---------- THE INPUT ----------

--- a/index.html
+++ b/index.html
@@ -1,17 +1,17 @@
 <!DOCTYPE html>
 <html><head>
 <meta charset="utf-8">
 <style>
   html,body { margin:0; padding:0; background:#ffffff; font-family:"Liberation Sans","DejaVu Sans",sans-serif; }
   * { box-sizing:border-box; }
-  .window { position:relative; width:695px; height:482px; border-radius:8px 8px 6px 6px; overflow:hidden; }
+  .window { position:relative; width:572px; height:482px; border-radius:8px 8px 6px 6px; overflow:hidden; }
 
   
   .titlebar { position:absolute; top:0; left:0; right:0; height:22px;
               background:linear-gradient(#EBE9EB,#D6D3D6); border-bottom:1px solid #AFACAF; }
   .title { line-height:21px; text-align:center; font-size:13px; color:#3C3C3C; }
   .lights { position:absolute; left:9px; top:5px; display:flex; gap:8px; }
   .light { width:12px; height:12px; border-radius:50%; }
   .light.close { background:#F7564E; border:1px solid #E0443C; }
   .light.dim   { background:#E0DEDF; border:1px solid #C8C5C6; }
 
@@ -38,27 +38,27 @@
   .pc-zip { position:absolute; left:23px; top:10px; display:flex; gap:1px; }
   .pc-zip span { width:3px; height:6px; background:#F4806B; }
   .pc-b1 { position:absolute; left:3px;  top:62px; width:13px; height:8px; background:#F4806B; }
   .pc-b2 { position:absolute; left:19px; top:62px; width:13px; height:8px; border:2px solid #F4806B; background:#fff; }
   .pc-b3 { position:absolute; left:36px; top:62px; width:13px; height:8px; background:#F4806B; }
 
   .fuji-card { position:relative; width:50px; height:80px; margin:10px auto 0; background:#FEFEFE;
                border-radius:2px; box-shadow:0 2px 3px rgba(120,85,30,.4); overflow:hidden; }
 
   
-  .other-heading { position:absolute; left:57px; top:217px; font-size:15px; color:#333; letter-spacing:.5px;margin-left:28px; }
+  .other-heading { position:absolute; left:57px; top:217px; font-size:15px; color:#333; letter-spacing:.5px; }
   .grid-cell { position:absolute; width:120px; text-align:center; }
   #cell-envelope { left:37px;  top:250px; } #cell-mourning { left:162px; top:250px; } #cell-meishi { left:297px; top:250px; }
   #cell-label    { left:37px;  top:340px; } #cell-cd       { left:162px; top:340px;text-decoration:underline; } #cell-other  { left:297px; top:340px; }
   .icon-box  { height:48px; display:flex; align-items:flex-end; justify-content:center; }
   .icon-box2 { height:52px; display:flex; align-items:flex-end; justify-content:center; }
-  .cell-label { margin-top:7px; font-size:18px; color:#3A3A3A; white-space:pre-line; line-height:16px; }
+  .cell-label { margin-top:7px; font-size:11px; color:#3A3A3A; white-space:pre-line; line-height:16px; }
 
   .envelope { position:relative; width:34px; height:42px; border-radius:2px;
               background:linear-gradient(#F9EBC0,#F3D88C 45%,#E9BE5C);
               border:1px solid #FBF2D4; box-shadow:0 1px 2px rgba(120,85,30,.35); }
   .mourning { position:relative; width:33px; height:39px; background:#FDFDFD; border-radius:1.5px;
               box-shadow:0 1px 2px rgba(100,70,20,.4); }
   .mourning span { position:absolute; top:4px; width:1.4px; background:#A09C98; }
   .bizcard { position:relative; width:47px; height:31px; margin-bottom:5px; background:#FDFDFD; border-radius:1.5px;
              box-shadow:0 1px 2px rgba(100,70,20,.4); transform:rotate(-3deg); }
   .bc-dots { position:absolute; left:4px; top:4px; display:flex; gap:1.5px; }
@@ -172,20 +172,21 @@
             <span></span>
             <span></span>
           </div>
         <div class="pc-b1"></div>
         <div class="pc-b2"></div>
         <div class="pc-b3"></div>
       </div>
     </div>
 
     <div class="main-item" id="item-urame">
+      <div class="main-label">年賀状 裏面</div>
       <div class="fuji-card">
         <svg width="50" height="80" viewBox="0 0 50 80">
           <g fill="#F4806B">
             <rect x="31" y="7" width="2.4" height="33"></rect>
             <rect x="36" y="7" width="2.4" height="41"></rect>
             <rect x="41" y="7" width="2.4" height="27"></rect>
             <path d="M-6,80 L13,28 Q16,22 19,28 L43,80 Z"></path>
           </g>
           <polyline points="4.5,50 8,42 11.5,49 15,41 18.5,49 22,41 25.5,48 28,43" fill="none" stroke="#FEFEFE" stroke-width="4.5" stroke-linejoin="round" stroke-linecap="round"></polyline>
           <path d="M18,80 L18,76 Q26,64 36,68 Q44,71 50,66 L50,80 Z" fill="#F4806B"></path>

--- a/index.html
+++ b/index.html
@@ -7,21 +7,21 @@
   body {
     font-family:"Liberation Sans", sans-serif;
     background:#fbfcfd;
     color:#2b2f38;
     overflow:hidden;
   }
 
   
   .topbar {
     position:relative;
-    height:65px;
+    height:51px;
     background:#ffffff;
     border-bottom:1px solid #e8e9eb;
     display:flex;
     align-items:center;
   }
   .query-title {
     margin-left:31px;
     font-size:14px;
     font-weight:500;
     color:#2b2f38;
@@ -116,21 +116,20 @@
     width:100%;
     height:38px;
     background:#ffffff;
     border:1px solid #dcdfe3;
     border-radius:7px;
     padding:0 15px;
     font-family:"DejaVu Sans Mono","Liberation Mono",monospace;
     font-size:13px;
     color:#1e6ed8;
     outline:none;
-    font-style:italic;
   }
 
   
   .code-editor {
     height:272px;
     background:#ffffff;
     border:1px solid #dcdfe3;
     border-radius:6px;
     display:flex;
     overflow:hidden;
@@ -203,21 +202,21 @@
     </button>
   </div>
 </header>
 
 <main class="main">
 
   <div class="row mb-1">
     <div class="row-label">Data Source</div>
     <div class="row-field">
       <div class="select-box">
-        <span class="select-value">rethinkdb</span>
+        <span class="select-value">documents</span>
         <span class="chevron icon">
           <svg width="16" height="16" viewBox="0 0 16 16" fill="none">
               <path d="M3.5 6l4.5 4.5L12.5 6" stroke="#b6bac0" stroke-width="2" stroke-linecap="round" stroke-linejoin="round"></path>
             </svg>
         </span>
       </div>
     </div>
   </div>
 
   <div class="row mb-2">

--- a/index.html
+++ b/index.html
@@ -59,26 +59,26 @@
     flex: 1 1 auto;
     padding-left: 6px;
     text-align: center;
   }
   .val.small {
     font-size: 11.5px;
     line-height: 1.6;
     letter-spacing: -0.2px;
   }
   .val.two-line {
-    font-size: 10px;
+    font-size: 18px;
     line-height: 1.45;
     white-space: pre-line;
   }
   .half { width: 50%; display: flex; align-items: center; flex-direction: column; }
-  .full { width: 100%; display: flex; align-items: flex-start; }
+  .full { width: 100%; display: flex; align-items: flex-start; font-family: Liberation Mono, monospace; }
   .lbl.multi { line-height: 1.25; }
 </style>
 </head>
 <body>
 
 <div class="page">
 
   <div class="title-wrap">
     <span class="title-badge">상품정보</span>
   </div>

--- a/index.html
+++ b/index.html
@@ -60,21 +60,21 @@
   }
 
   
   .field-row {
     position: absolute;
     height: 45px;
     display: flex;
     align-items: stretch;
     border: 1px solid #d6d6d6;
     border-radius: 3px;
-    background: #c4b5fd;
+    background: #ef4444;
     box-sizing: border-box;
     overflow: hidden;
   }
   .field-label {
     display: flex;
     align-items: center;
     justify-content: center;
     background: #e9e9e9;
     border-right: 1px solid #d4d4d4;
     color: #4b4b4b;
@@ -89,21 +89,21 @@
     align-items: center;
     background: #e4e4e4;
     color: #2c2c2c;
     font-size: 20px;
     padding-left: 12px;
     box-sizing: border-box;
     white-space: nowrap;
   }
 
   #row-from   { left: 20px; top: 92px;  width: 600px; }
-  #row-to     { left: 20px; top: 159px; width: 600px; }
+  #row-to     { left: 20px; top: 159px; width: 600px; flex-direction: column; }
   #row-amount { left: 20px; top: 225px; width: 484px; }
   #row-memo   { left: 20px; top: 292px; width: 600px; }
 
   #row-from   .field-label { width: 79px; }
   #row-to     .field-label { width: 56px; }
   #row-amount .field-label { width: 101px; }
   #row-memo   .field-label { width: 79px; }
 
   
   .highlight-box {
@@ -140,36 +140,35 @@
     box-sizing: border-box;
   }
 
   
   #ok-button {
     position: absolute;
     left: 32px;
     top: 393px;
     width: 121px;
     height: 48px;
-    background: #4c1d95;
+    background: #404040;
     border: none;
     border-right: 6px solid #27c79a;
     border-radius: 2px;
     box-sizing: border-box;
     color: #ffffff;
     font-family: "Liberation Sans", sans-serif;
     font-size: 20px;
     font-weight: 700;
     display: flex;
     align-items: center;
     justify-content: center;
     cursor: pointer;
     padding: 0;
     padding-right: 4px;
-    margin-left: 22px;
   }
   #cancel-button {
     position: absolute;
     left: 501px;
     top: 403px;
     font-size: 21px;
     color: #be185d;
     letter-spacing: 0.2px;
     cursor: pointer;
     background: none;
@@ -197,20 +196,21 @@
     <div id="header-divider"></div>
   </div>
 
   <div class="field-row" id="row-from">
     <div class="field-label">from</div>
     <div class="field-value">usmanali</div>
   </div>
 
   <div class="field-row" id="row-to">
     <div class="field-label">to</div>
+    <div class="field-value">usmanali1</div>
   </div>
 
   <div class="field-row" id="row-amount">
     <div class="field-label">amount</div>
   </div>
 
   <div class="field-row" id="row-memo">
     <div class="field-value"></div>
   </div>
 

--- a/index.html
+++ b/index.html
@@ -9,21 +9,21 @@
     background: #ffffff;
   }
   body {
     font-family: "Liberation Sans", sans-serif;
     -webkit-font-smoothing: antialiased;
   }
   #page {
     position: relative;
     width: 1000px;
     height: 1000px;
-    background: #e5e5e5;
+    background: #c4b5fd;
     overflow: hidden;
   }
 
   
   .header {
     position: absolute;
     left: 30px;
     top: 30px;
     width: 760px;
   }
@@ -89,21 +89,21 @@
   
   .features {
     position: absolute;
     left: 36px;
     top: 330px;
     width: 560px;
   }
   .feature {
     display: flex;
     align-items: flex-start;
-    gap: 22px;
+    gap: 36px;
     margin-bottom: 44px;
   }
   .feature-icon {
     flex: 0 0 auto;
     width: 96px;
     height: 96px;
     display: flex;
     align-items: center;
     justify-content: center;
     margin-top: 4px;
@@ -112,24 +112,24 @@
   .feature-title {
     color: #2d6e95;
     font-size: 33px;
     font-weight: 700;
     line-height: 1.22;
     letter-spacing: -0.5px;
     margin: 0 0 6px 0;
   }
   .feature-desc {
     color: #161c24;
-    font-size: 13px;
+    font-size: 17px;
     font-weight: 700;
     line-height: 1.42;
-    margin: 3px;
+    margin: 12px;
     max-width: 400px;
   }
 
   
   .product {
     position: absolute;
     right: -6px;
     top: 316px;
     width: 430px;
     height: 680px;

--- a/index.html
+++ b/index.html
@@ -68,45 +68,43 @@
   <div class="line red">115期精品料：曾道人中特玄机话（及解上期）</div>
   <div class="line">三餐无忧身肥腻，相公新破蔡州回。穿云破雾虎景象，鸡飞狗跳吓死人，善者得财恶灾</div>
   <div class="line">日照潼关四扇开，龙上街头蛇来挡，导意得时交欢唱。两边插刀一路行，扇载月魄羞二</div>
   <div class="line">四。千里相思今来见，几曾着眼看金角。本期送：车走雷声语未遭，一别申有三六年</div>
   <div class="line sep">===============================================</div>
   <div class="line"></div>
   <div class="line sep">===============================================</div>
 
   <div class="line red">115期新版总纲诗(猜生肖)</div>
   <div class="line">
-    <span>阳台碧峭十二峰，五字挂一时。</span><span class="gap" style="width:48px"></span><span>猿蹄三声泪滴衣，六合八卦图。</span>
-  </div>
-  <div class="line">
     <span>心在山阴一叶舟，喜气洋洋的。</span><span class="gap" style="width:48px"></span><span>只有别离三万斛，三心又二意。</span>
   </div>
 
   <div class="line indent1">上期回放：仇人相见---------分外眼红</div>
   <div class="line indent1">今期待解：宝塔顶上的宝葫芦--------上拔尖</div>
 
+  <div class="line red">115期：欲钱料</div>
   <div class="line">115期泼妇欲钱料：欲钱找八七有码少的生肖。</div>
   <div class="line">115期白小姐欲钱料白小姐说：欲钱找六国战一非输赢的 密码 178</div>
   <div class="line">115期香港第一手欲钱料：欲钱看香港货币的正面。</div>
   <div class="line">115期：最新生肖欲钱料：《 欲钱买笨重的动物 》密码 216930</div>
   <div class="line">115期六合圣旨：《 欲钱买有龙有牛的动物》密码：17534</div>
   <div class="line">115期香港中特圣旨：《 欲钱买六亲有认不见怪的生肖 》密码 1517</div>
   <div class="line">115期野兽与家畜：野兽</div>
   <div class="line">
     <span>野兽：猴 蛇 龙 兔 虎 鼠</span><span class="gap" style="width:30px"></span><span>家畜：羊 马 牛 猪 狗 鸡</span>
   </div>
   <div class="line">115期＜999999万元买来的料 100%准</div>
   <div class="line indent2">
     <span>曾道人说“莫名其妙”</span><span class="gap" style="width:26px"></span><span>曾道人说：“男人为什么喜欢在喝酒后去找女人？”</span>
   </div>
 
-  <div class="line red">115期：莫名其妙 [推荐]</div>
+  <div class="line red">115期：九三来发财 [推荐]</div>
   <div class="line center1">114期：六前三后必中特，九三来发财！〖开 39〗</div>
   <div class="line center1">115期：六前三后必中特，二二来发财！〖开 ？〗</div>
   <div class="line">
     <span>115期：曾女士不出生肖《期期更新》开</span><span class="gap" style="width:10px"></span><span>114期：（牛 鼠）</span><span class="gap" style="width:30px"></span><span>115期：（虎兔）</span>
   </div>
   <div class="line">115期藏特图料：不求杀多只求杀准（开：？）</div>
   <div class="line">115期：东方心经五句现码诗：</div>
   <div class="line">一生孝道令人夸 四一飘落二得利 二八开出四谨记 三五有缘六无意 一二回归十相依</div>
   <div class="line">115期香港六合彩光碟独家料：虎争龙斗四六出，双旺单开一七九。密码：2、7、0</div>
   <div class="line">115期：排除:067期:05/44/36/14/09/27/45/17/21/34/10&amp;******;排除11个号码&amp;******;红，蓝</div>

----------

TASK TO CARRY OUT: Among the lines above, repeat exactly those from the line with "width: 121px;" to the line with "-197,20 +196,21 @@", counting both ends.

EXPECTED ANSWER:
     width: 121px;
     height: 48px;
-    background: #4c1d95;
+    background: #404040;
     border: none;
     border-right: 6px solid #27c79a;
     border-radius: 2px;
     box-sizing: border-box;
     color: #ffffff;
     font-family: "Liberation Sans", sans-serif;
     font-size: 20px;
     font-weight: 700;
     display: flex;
     align-items: center;
     justify-content: center;
     cursor: pointer;
     padding: 0;
     padding-right: 4px;
-    margin-left: 22px;
   }
   #cancel-button {
     position: absolute;
     left: 501px;
     top: 403px;
     font-size: 21px;
     color: #be185d;
     letter-spacing: 0.2px;
     cursor: pointer;
     background: none;
@@ -197,20 +196,21 @@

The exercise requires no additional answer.